Women teaching children. Timothy had known the Scriptures “from infancy” (2 Timothy 3:15). As a young child, Timothy was taught Scripture by his mother and grandmother (2 Timothy 1:5).
Women teaching men by example. The example of the “wife of noble character” in Proverbs 31 causes her husband to “rise and call her blessed” (v. 28), and her works “praise her at the gates” (v. 31). Also notable is the fact that she is an industrious businesswoman. See also 1 Corinthians 7:16; 1 Peter 3:1-2.

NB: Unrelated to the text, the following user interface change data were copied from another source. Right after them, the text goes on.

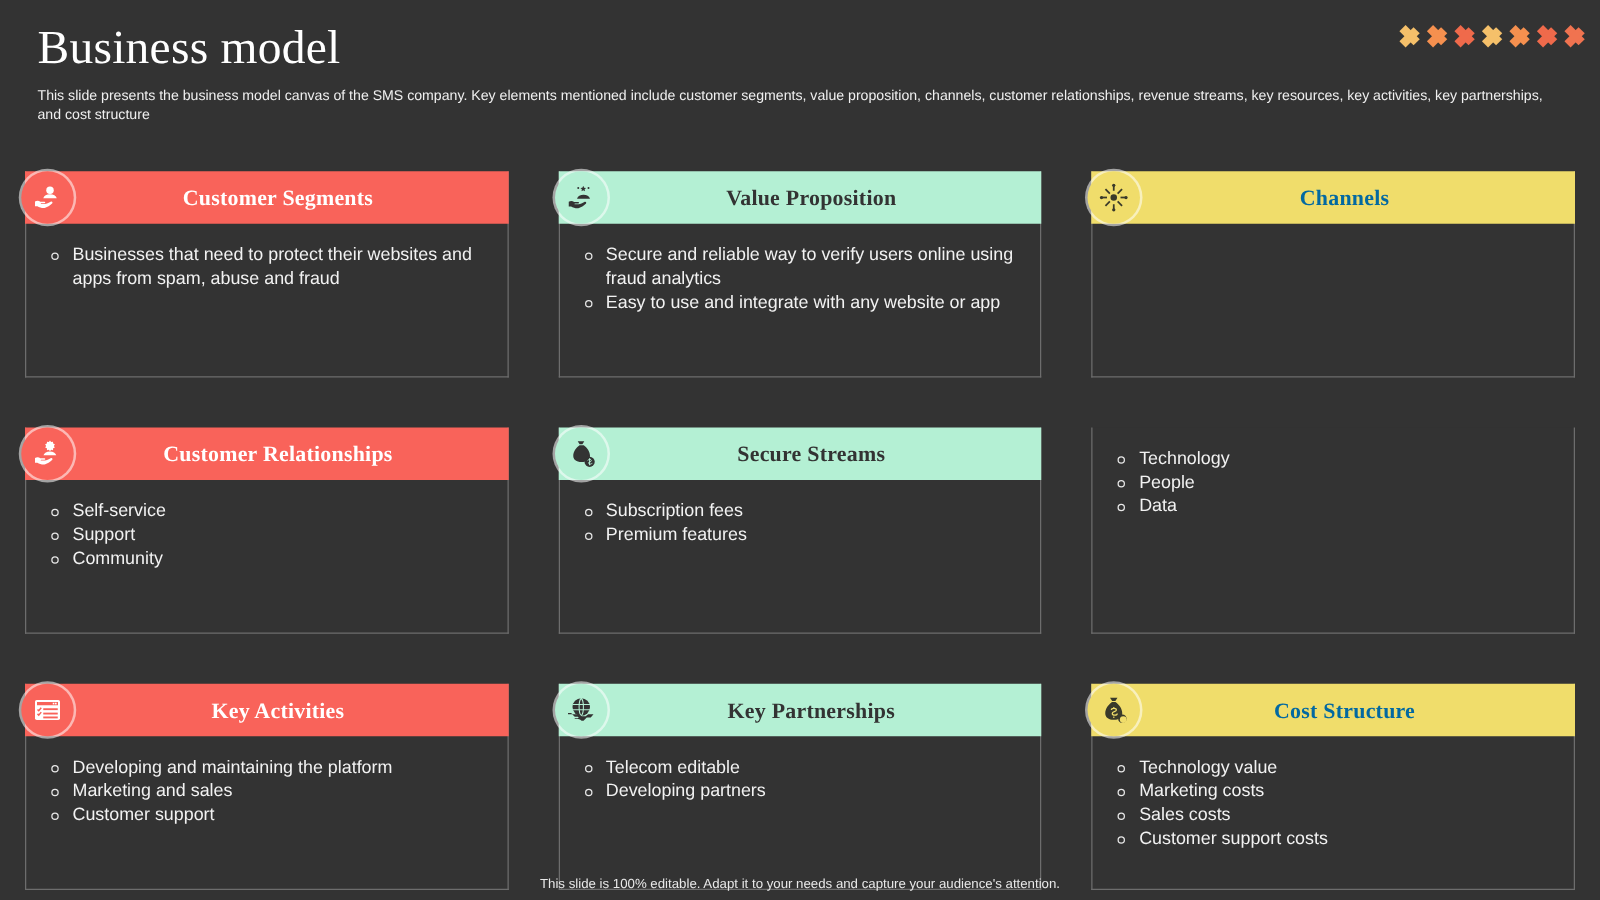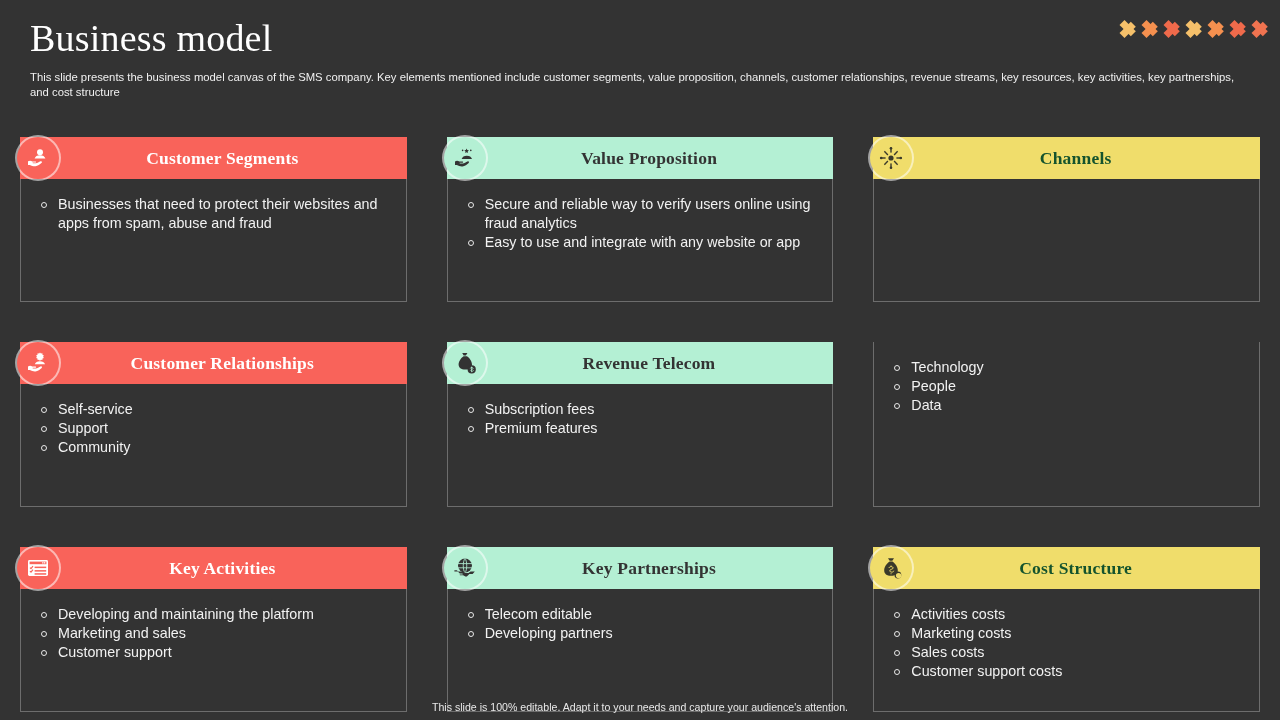"Channels" .card-header.yellow .card-title { color: #14532d -> #0369a1 }
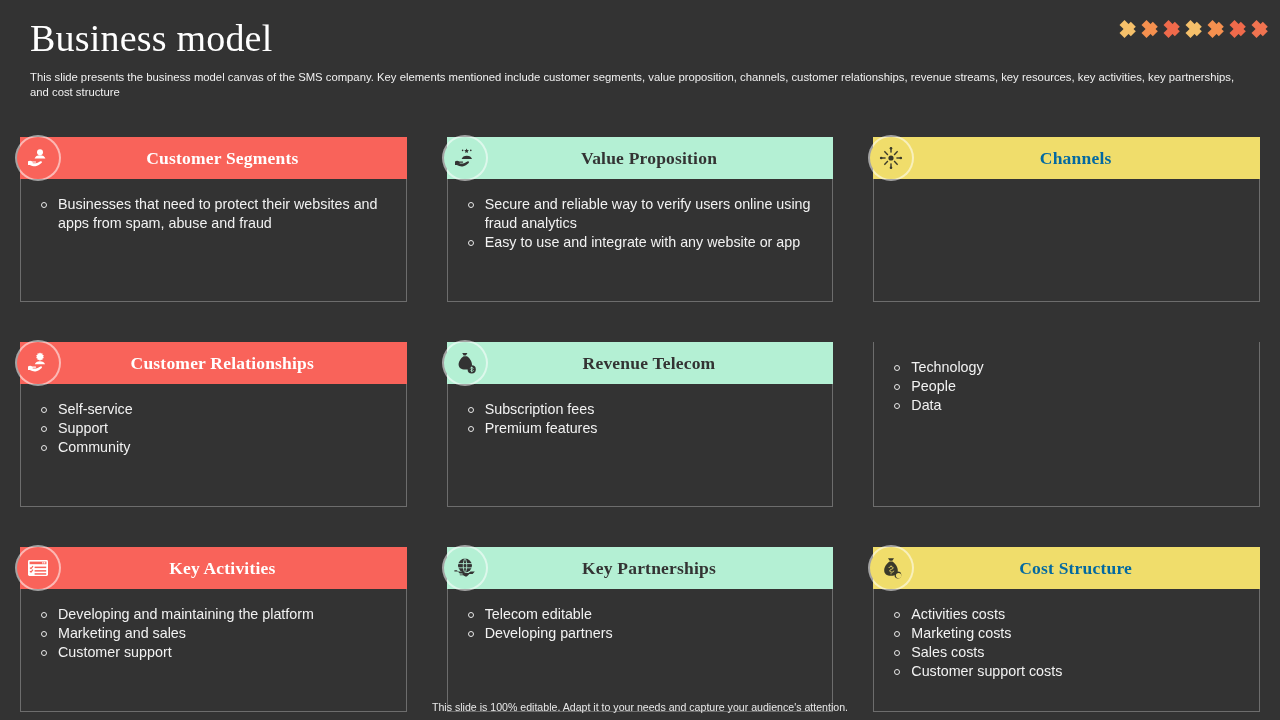"Revenue Telecom" div.card-title { text: Revenue Telecom -> Secure Streams }
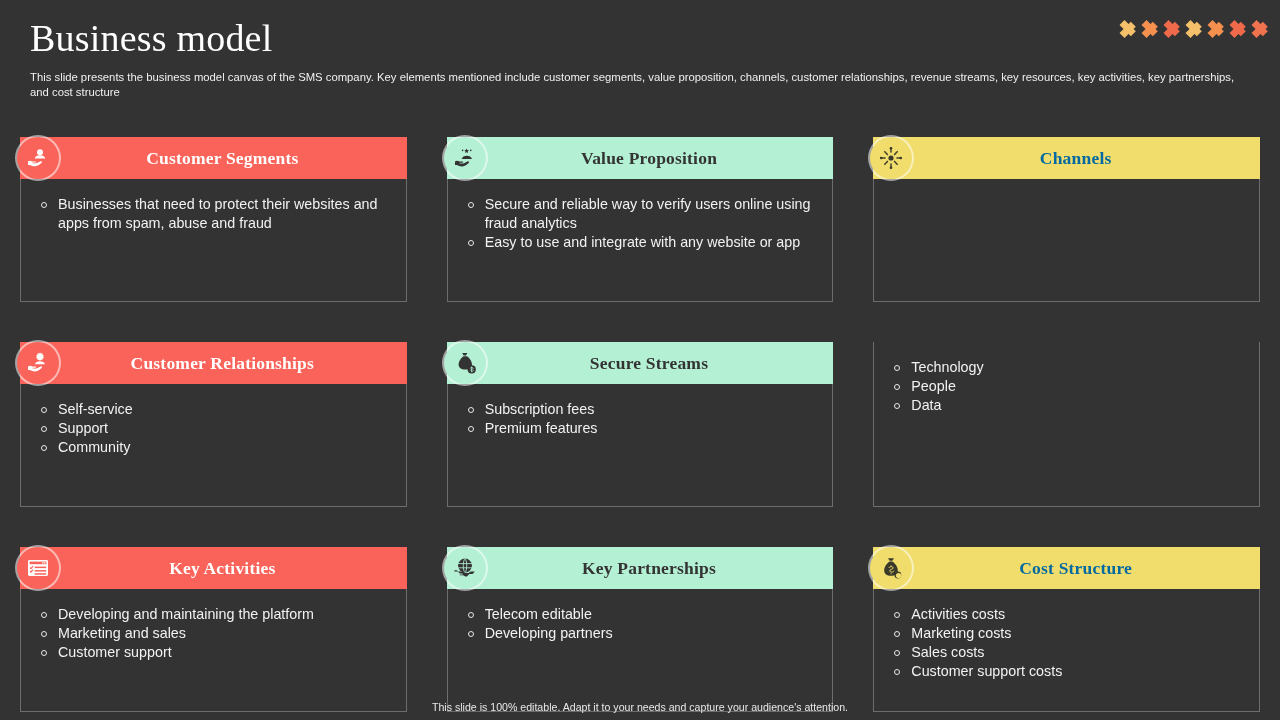"Activities costs" span.bullet-text { text: Activities costs -> Technology value }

Women sharing the gospel with men. The Samaritan woman (John 4) shared the gospel with an entire town, including the men…and many of them responded (vv. 39-42). Mary’s famous prayer called “The Magnificat” (Luke 1:46-55) is a theological masterpiece that is preached from pulpits all over the world, year after year, especially but not exclusively during Advent. The same can be said of Hannah’s prayer (1 Samuel 1:9-28) and so many other female voices from Scripture.
Women giving testimony and exhorting publicly. Women are encouraged to share with the church their experience of God and His grace, specific Bible verses and what those verses have meant to them, etc. For example, many women testified of Christ’s resurrection to the apostles and other believers (Luke 24:10). Such sharing would also fall in line with women being permitted to prophesy – to speak God’s truth in the assembly of believers (cf., Joel 2:28-29; Acts 2:17-18, 21:9; 1 Corinthians 11:5).
Women serving and leading in multiple ways. Scripture is filled with leaders who are women. Miriam the prophetess led Israel in worship (Exodus 15:19-21, see also Psalm 68:24-25). Deborah served as a judge of Israel (Judges 4). Queen Esther became a hero to all of Israel (Esther 1-10). Ruth rescued the people of Israel from ruin (Ruth 1-4). Mary composed and sang a theologically rich song that became part of Scripture (Luke 1:46-55). Women are chosen as the first witnesses of the resurrection of Christ and became the first evangelists, the “apostles to the Apostles,” so to speak (Mark 16:1-8). Junia was “outstanding among the apostles” (Romans 16:7). Women assisted in diaconal work (1 Timothy 3:11), and Phoebe, a woman, is identified as a deacon (diakonon) in the church of Cenchreae (Romans 16:1).
Whatever our tradition or denomination or tribe, then, it should be clear that women have as much of a central role to play in the Story, ministry, and mission of God as men do. We are equally his image, and share an equal dignity and inheritance before him.
Rejoice in the men God has given us to show us more of himself!
Likewise, rejoice in the women he has given us to do the same!